• **Record set**
★ ★ ★ ★ ★
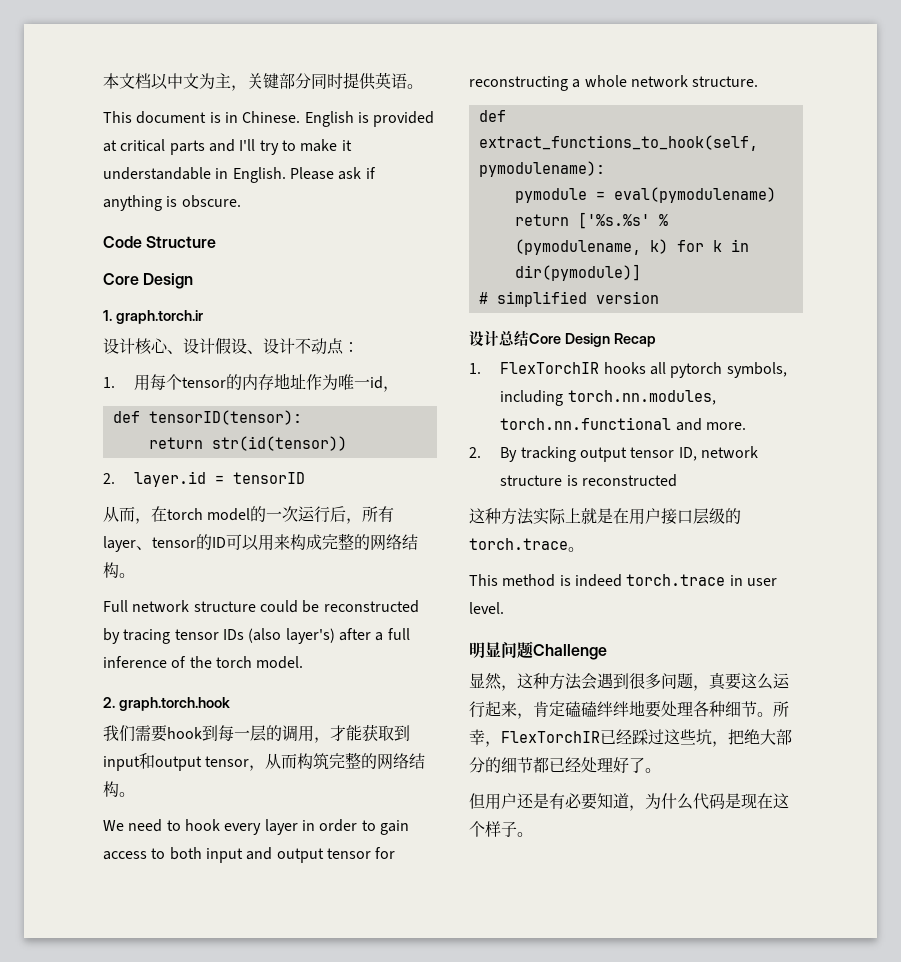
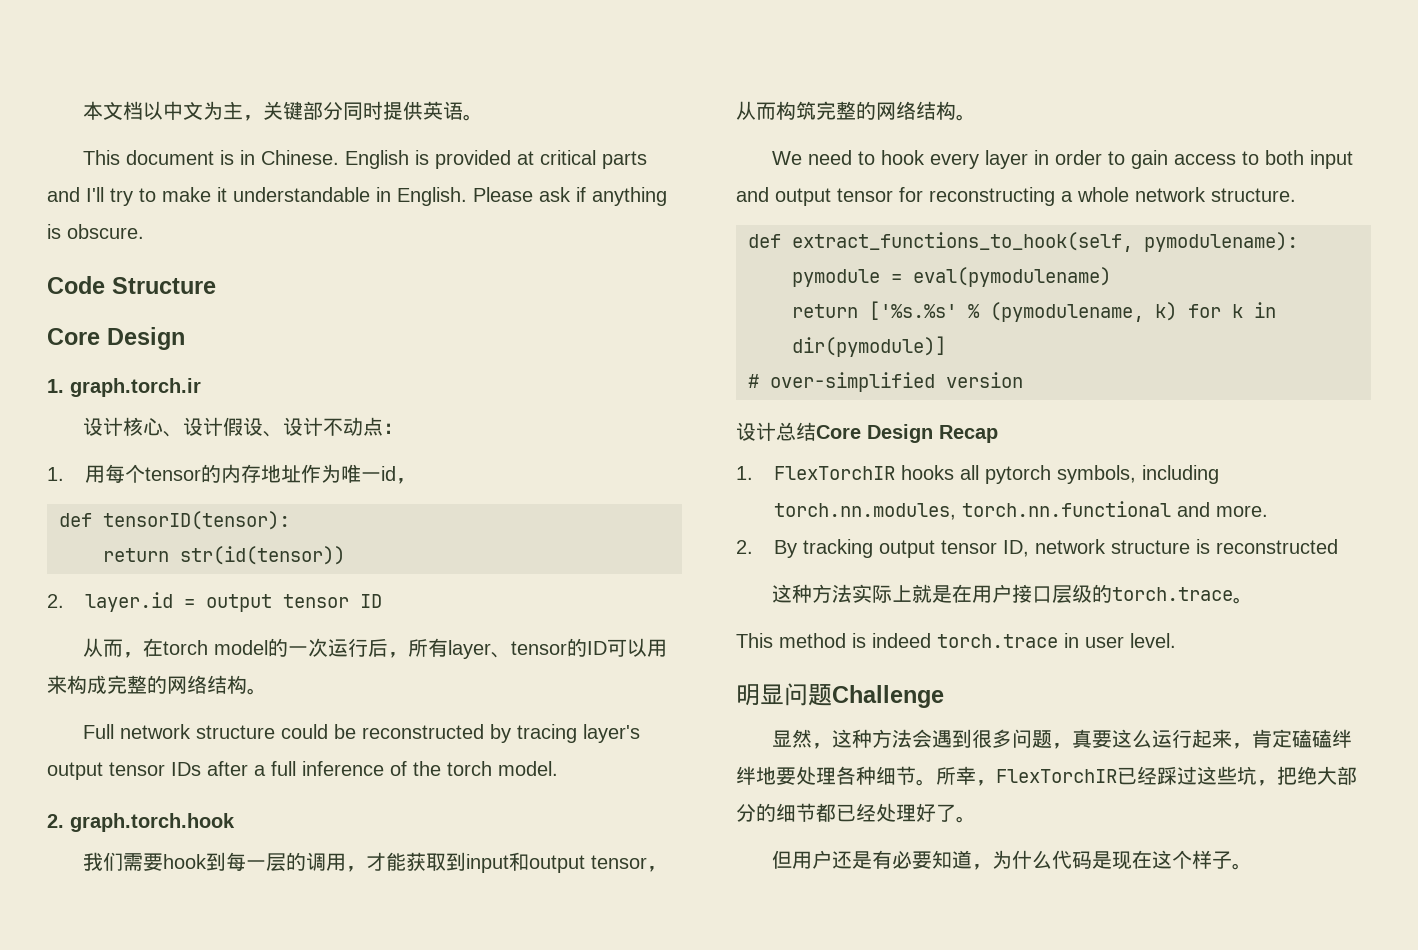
- 2. layer.id = tensorID
+ 2. layer.id = output tensor ID
- Full network structure could be reconstructed by tracing tensor IDs (also layer's) after a full inference of the torch model.
+ Full network structure could be reconstructed by tracing layer's output tensor IDs after a full inference of the torch model.
- # simplified version
+ # over-simplified version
★ ★ ★ ★ ★
• **Exercise details**
Print exactly the lines between the line with "layer.id = output tensor ID" and the final line of the records above, both included.

• **Exercise output**
+ 2. layer.id = output tensor ID
- Full network structure could be reconstructed by tracing tensor IDs (also layer's) after a full inference of the torch model.
+ Full network structure could be reconstructed by tracing layer's output tensor IDs after a full inference of the torch model.
- # simplified version
+ # over-simplified version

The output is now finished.